Greg: they didn't run four-cell stock at that particular event. :devil:


----------



## Taz_S (Feb 13, 2002)

Just drop in to see how ever one it doing.


----------



## jerrit1 (Mar 24, 2002)

Do you guys know if a body made for a RC10L will fit an old TRC Pro10 pan car?

Thanks,

Jerrit


----------



## CypressMidWest (Apr 30, 2002)

jerrit1 said:


> Do you guys know if a body made for a RC10L will fit an old TRC Pro10 pan car?
> 
> Thanks,
> 
> Jerrit



If it's a 10L and not a 10LSS.


----------



## Taz_S (Feb 13, 2002)

Yes if it for the RC10L the wide car it will fit the TRC 10.


----------



## Taz_S (Feb 13, 2002)

Just want to let you know this year we trying are best to grow Pro 10.


----------



## jerrit1 (Mar 24, 2002)

Do you think it's possible for my RC10L2 with a mod motor and 6 cells could out run my friends HPI R40 in a drag race?


----------



## Taz_S (Feb 13, 2002)

how long will the drag race is?


----------



## jerrit1 (Mar 24, 2002)

Were not sure yet...may be as short as 200 feet to as long a 1/8th mile (650 feet?).
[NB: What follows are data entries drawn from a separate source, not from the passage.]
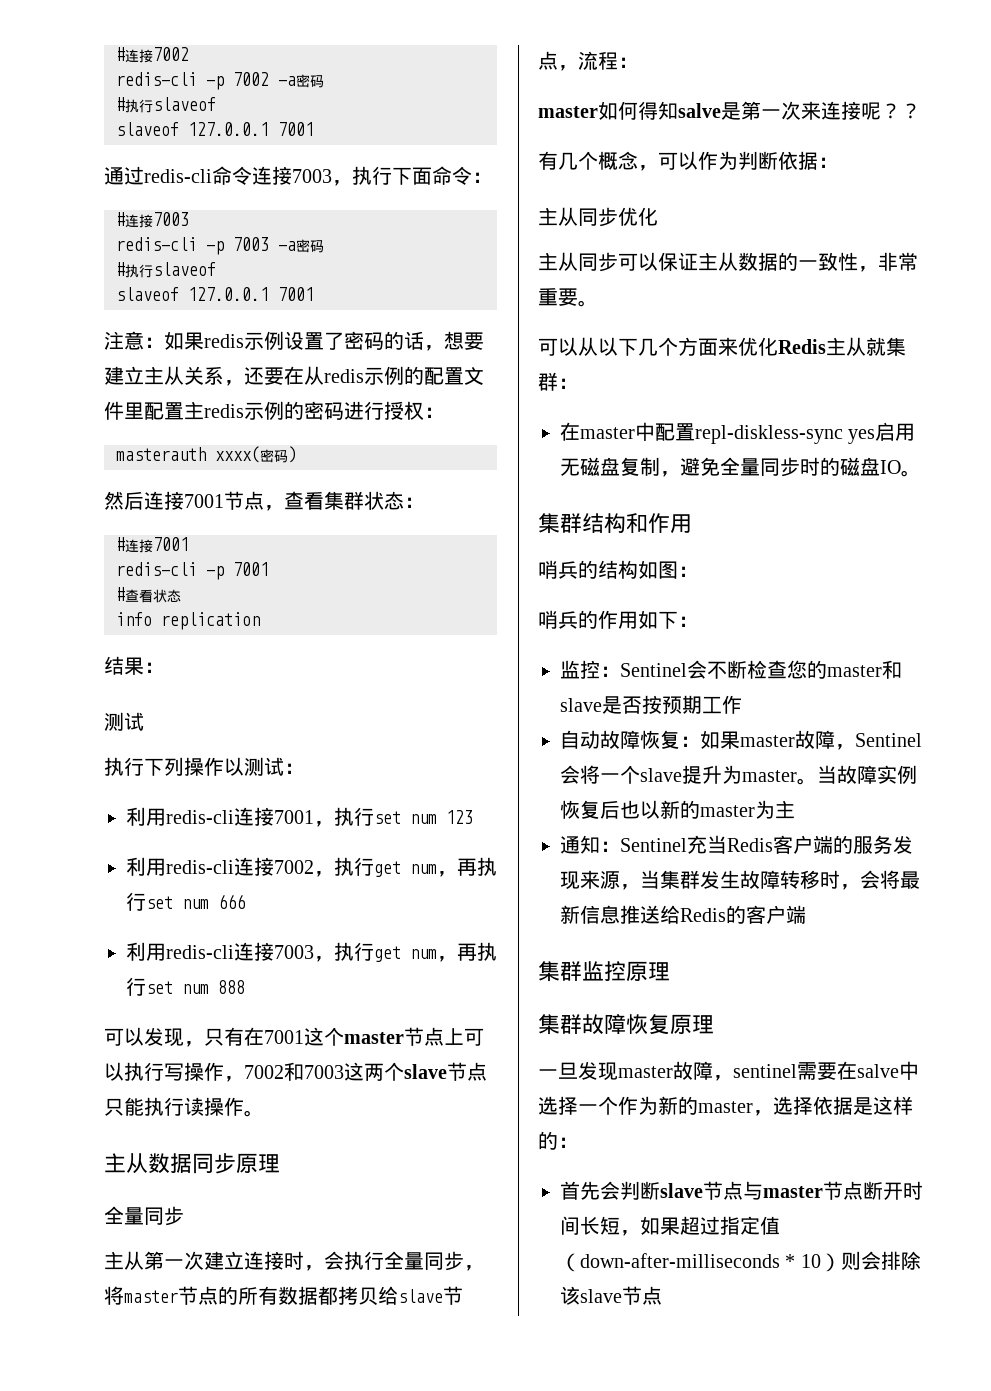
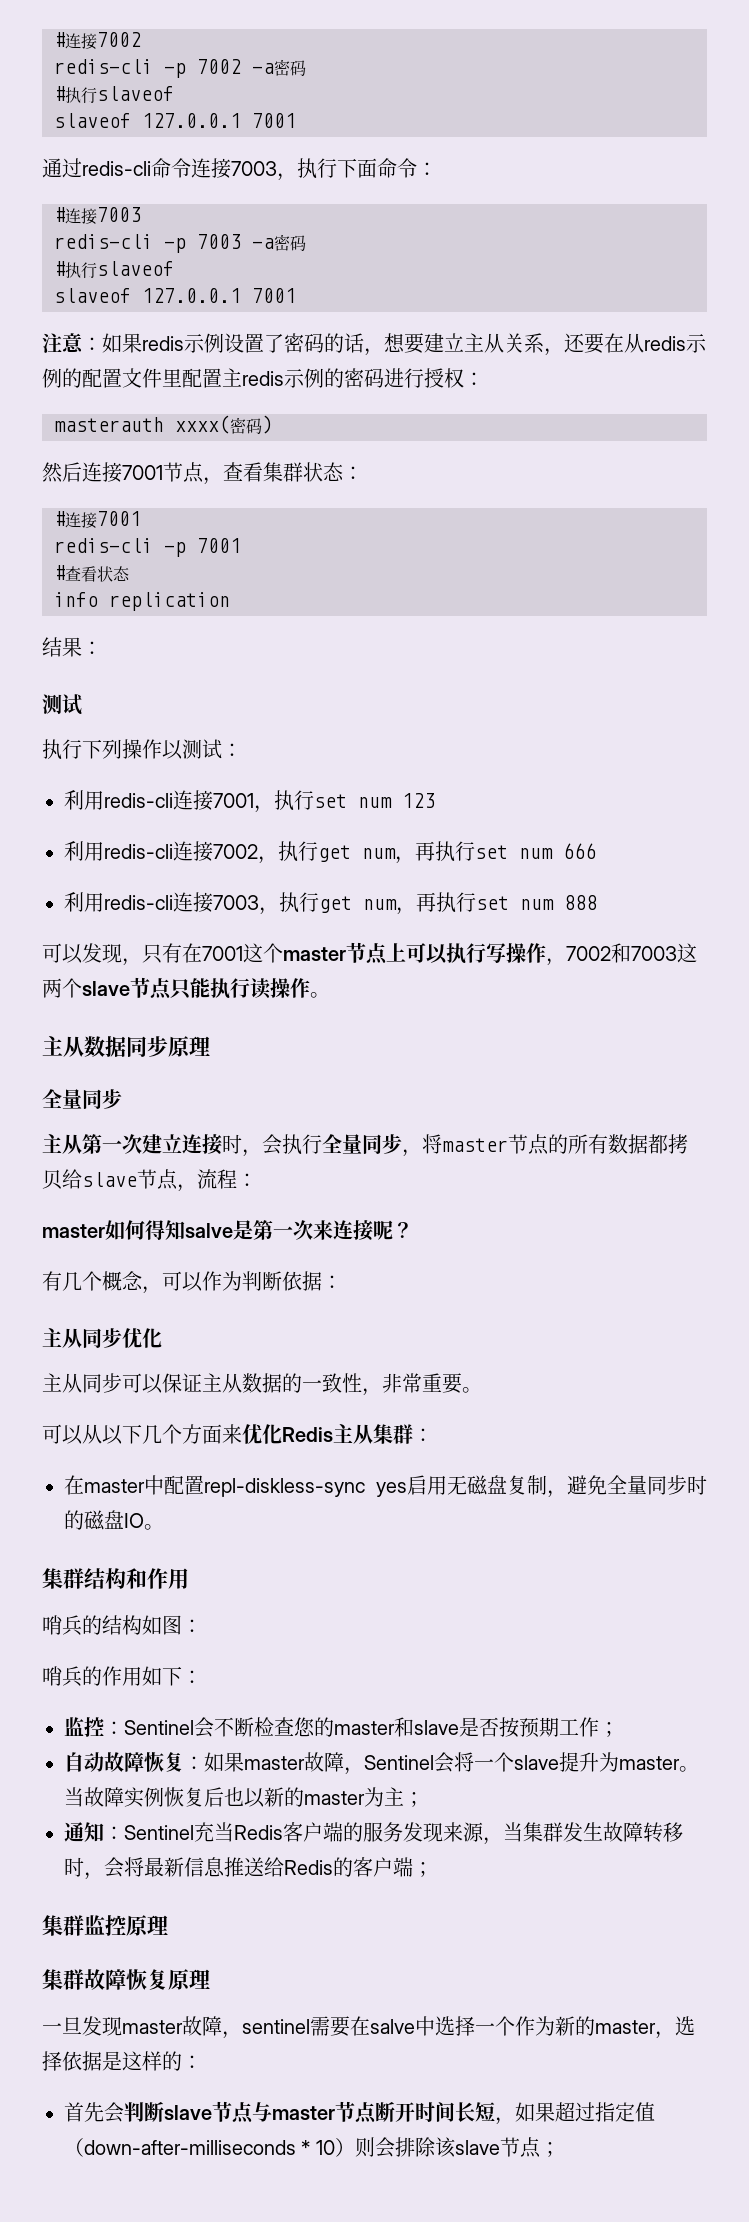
- master如何得知salve是第一次来连接呢？？
+ master如何得知salve是第一次来连接呢？
- 可以从以下几个方面来优化Redis主从就集群：
+ 可以从以下几个方面来优化Redis主从集群：
- 监控：Sentinel会不断检查您的master和slave是否按预期工作
+ 监控：Sentinel会不断检查您的master和slave是否按预期工作；
- 当故障实例恢复后也以新的master为主
+ 当故障实例恢复后也以新的master为主；
- 通知：Sentinel充当Redis客户端的服务发现来源，当集群发生故障转移时，会将最新信息推送给Redis的客户端
+ 通知：Sentinel充当Redis客户端的服务发现来源，当集群发生故障转移时，会将最新信息推送给Redis的客户端；
- 首先会判断slave节点与master节点断开时间长短，如果超过指定值（down-after-milliseconds * 10）则会排除该slave节点
+ 首先会判断slave节点与master节点断开时间长短，如果超过指定值（down-after-milliseconds * 10）则会排除该slave节点；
What do ya think....we both have pretty good FM radios, do you think we could go 650 feet?

Jerrit


----------



## Taz_S (Feb 13, 2002)

It should but i would keep it 200-300 feet. you might bet him. where the car work great are on mid size track with tight infeilds. The 1/8 if fast but a Pro 10 keep up with it at some of the big track in So Cal.


----------



## jerrit1 (Mar 24, 2002)

His HPI R40 is a 10th scale nitro (not 8th scale).
I will keep the race to 300ft or less, what is the best body to buy for my RC10L2 for this race...I just bought it and have no body for it.

Jerrit


----------



## Taz_S (Feb 13, 2002)

GTP body will work


----------



## Taz_S (Feb 13, 2002)

2004 On Road Nat's Pro 10

I am in so who else sent there in

1. Tim (taz_s) Stiles
2.
3.
4.
5.
6.
7.
8.
9.
10.
11.
12.
13.
14.
15.


----------



## CypressMidWest (Apr 30, 2002)

Taz_S said:


> 2004 On Road Nat's Pro 10
> 
> I am in so who else sent there in
> 
> ...



I'd be happy to attend, if not for the fact that the organizers are running TWO exhibition classes and NO 12th scale stock. I feel 10th pan should stay and BRUSHLESS TC should be removed in favor of 12th stock.


----------



## Taz_S (Feb 13, 2002)

Come out and run it any way. We need to make it a bigger class then the B less class.


----------



## uspancarchamps (Mar 16, 2004)

Hey guys, I have a thread on here about a little somethin called the US Pan Car Championships. Taz and some other pan car experts are advising me on stuff to do. Check it out!


----------



## Taz_S (Feb 13, 2002)

it will be in arp of 2005 right now we need to get all the guy to the nat's this year.


----------



## uspancarchamps (Mar 16, 2004)

your right Taz. Hey everybody, Sign up for the Pro10 class at the ROAR Nationals. I myself wont be able to go, but I want all of you to represent and tell ROAR that Pro10 is by no means a dead class. Even if you have an old chassis that you havent run in a while, bring it out there!


----------



## Taz_S (Feb 13, 2002)

Yes i am 

I always right  

just hope by next month i have my car out on the market.


----------



## uspancarchamps (Mar 16, 2004)

Cmon Pro10 racers old and new, this class is back on the upswing! I want to see you guys posting here and everywhere about this wonderful class!


----------



## Taz_S (Feb 13, 2002)

2004 On Road Nat's Pro 10

1. Tim (taz_s) Stiles
2. Mark A.
3.
4.
5.
6.
7.
8.
9.
10.
11.
12.
13.
14.
15.


----------



## jerrit1 (Mar 24, 2002)

What state are the Pro Nats gonna be held in? and when? got a link?


----------



## uspancarchamps (Mar 16, 2004)

they are in Oregon and the website is www.rc-cars.com


----------



## RochesterRC (Aug 16, 2003)

Besides TeamSpeedMerchant .. who else is making a 1/10th Scale GTP kit?

Thanks,
Shan


----------



## rayhuang (Sep 26, 2001)

RochesterRC said:


> Besides TeamSpeedMerchant .. who else is making a 1/10th Scale GTP kit?
> 
> Thanks,
> Shan


Associated definately still makes one and I think Corally too.


----------



## hankster (Jan 1, 1998)

Hyperdrive?


----------



## rayhuang (Sep 26, 2001)

http://www.teamassociated.com/shusting/CatalogHub/kitspecs_10L3T/kitl3t.htm


----------



## Donn (Jul 25, 2002)

Taz, tried the link for the Norrca Nats did not work could you post it again and give more info on were and when the race will be. I still have some time left if you hurry I might be able to make it, if its time allows.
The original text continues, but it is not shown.